Excerpts from a dataset:
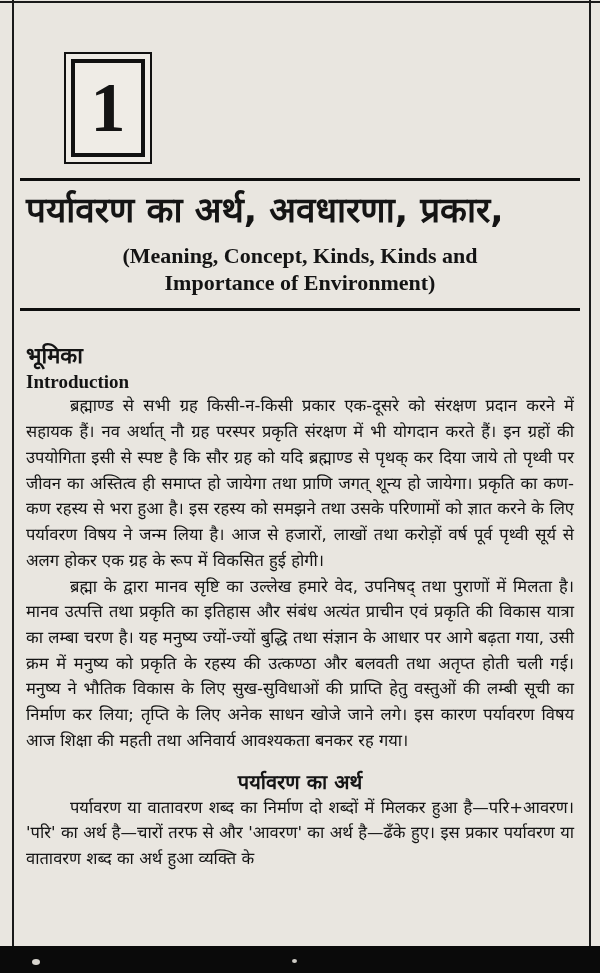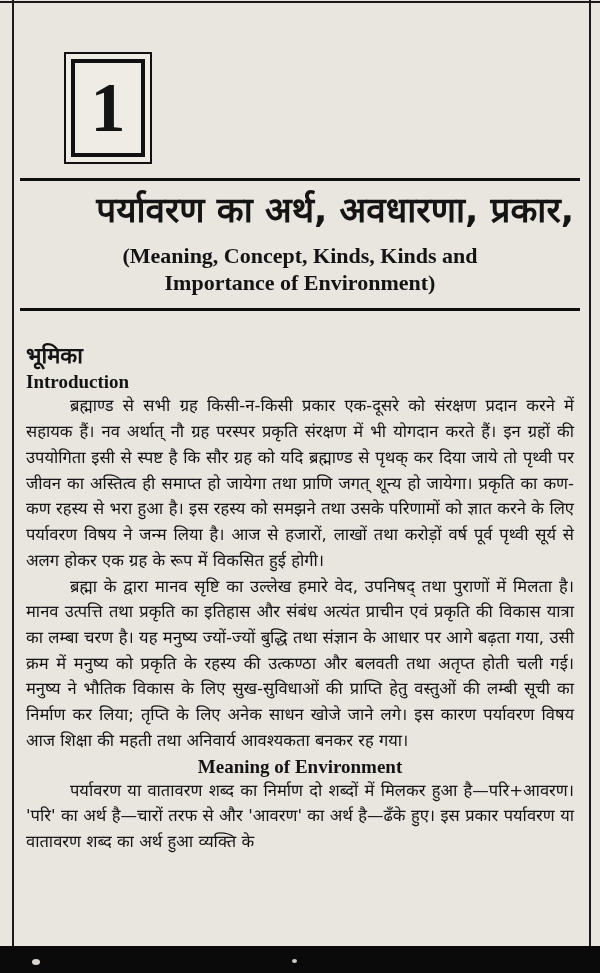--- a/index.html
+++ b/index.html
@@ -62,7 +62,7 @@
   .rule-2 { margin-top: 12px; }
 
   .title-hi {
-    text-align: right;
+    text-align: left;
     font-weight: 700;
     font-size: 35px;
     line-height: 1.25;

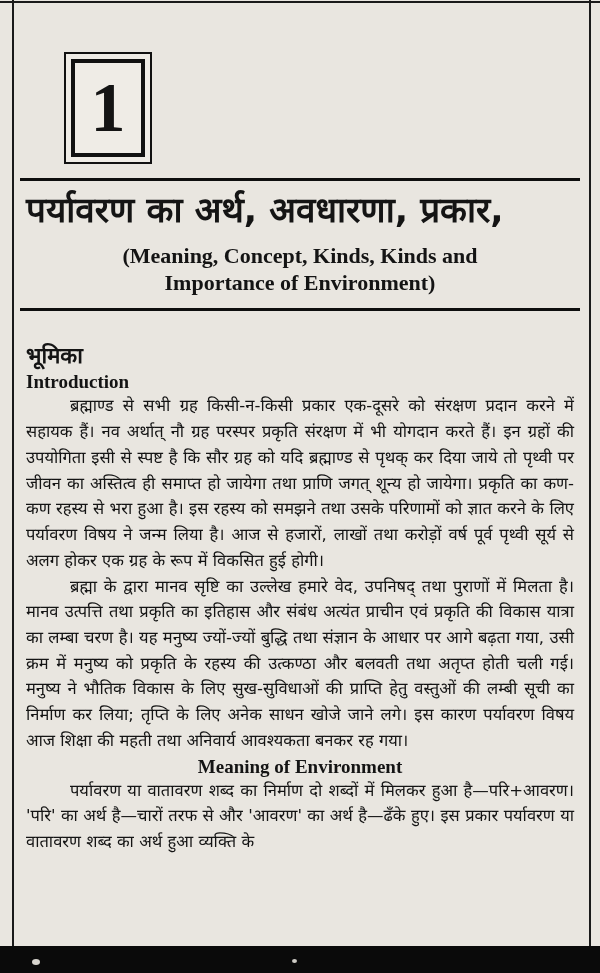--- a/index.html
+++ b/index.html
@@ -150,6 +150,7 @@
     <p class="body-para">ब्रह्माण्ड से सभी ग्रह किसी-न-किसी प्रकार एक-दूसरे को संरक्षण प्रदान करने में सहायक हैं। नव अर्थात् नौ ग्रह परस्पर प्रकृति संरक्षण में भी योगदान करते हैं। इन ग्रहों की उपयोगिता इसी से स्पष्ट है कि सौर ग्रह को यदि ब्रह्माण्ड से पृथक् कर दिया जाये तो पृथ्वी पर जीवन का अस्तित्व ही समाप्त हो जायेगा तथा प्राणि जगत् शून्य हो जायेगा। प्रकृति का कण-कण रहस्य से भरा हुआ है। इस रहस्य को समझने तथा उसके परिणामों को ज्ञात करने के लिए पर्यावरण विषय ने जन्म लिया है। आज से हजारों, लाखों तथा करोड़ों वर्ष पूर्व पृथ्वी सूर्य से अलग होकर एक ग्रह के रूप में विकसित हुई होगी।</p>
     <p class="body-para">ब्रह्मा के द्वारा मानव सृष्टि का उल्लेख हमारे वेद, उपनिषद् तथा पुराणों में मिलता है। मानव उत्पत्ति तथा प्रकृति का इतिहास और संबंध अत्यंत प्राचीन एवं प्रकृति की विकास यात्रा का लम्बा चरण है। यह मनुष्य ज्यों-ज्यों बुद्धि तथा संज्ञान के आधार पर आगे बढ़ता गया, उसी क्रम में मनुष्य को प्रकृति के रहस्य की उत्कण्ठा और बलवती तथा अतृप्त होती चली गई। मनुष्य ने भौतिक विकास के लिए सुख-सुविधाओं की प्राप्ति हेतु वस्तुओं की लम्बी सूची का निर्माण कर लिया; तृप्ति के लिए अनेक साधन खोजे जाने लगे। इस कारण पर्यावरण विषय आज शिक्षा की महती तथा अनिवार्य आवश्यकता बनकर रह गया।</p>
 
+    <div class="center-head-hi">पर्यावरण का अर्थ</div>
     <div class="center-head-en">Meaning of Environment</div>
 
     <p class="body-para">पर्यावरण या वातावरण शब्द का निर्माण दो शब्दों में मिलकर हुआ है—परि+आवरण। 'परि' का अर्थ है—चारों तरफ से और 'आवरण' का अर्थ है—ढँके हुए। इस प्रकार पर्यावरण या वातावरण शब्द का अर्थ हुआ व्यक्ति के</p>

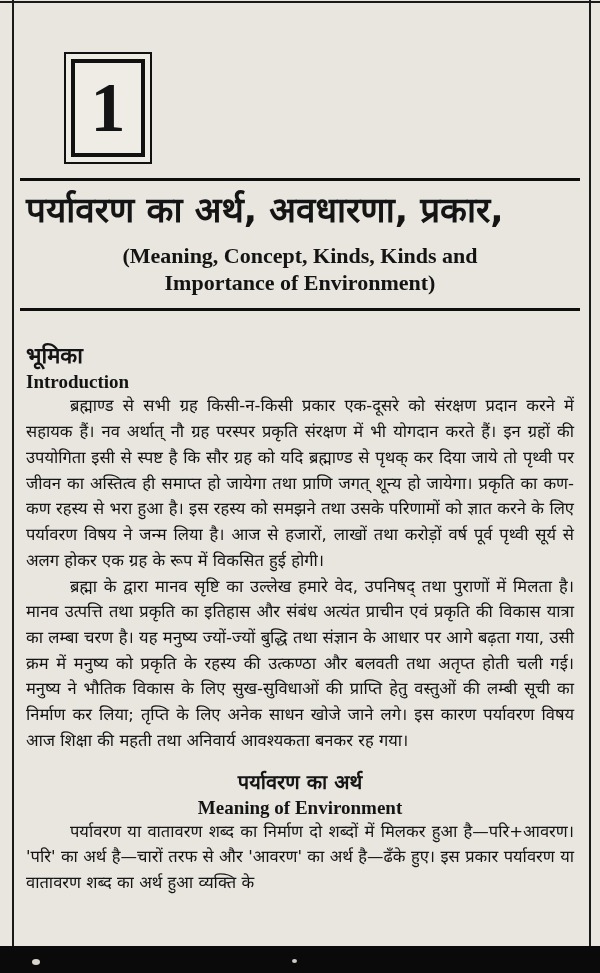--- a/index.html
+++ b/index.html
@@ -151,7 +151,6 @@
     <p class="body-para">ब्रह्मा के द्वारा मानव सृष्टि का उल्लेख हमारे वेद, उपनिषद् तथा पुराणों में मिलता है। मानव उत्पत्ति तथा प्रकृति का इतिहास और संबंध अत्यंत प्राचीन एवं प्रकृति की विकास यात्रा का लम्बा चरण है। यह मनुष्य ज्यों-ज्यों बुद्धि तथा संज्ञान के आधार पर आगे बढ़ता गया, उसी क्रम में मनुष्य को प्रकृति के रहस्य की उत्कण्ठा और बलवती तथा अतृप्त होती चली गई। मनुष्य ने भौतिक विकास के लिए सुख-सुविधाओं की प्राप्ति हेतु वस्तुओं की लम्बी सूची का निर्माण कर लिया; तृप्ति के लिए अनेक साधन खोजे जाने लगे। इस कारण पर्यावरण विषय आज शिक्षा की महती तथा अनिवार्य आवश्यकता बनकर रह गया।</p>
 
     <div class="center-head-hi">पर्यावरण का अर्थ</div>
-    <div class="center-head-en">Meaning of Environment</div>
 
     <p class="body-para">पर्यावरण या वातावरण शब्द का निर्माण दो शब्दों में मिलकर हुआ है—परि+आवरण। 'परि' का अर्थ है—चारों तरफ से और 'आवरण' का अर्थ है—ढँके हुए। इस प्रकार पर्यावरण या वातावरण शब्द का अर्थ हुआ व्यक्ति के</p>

Problem: Each entry above must be duplicated precisely; none of the pictures may be included.

Answer for the task:
--- a/index.html
+++ b/index.html
@@ -62,7 +62,7 @@
   .rule-2 { margin-top: 12px; }
 
   .title-hi {
-    text-align: right;
+    text-align: left;
     font-weight: 700;
     font-size: 35px;
     line-height: 1.25;

--- a/index.html
+++ b/index.html
@@ -150,6 +150,7 @@
     <p class="body-para">ब्रह्माण्ड से सभी ग्रह किसी-न-किसी प्रकार एक-दूसरे को संरक्षण प्रदान करने में सहायक हैं। नव अर्थात् नौ ग्रह परस्पर प्रकृति संरक्षण में भी योगदान करते हैं। इन ग्रहों की उपयोगिता इसी से स्पष्ट है कि सौर ग्रह को यदि ब्रह्माण्ड से पृथक् कर दिया जाये तो पृथ्वी पर जीवन का अस्तित्व ही समाप्त हो जायेगा तथा प्राणि जगत् शून्य हो जायेगा। प्रकृति का कण-कण रहस्य से भरा हुआ है। इस रहस्य को समझने तथा उसके परिणामों को ज्ञात करने के लिए पर्यावरण विषय ने जन्म लिया है। आज से हजारों, लाखों तथा करोड़ों वर्ष पूर्व पृथ्वी सूर्य से अलग होकर एक ग्रह के रूप में विकसित हुई होगी।</p>
     <p class="body-para">ब्रह्मा के द्वारा मानव सृष्टि का उल्लेख हमारे वेद, उपनिषद् तथा पुराणों में मिलता है। मानव उत्पत्ति तथा प्रकृति का इतिहास और संबंध अत्यंत प्राचीन एवं प्रकृति की विकास यात्रा का लम्बा चरण है। यह मनुष्य ज्यों-ज्यों बुद्धि तथा संज्ञान के आधार पर आगे बढ़ता गया, उसी क्रम में मनुष्य को प्रकृति के रहस्य की उत्कण्ठा और बलवती तथा अतृप्त होती चली गई। मनुष्य ने भौतिक विकास के लिए सुख-सुविधाओं की प्राप्ति हेतु वस्तुओं की लम्बी सूची का निर्माण कर लिया; तृप्ति के लिए अनेक साधन खोजे जाने लगे। इस कारण पर्यावरण विषय आज शिक्षा की महती तथा अनिवार्य आवश्यकता बनकर रह गया।</p>
 
+    <div class="center-head-hi">पर्यावरण का अर्थ</div>
     <div class="center-head-en">Meaning of Environment</div>
 
     <p class="body-para">पर्यावरण या वातावरण शब्द का निर्माण दो शब्दों में मिलकर हुआ है—परि+आवरण। 'परि' का अर्थ है—चारों तरफ से और 'आवरण' का अर्थ है—ढँके हुए। इस प्रकार पर्यावरण या वातावरण शब्द का अर्थ हुआ व्यक्ति के</p>

--- a/index.html
+++ b/index.html
@@ -151,7 +151,6 @@
     <p class="body-para">ब्रह्मा के द्वारा मानव सृष्टि का उल्लेख हमारे वेद, उपनिषद् तथा पुराणों में मिलता है। मानव उत्पत्ति तथा प्रकृति का इतिहास और संबंध अत्यंत प्राचीन एवं प्रकृति की विकास यात्रा का लम्बा चरण है। यह मनुष्य ज्यों-ज्यों बुद्धि तथा संज्ञान के आधार पर आगे बढ़ता गया, उसी क्रम में मनुष्य को प्रकृति के रहस्य की उत्कण्ठा और बलवती तथा अतृप्त होती चली गई। मनुष्य ने भौतिक विकास के लिए सुख-सुविधाओं की प्राप्ति हेतु वस्तुओं की लम्बी सूची का निर्माण कर लिया; तृप्ति के लिए अनेक साधन खोजे जाने लगे। इस कारण पर्यावरण विषय आज शिक्षा की महती तथा अनिवार्य आवश्यकता बनकर रह गया।</p>
 
     <div class="center-head-hi">पर्यावरण का अर्थ</div>
-    <div class="center-head-en">Meaning of Environment</div>
 
     <p class="body-para">पर्यावरण या वातावरण शब्द का निर्माण दो शब्दों में मिलकर हुआ है—परि+आवरण। 'परि' का अर्थ है—चारों तरफ से और 'आवरण' का अर्थ है—ढँके हुए। इस प्रकार पर्यावरण या वातावरण शब्द का अर्थ हुआ व्यक्ति के</p>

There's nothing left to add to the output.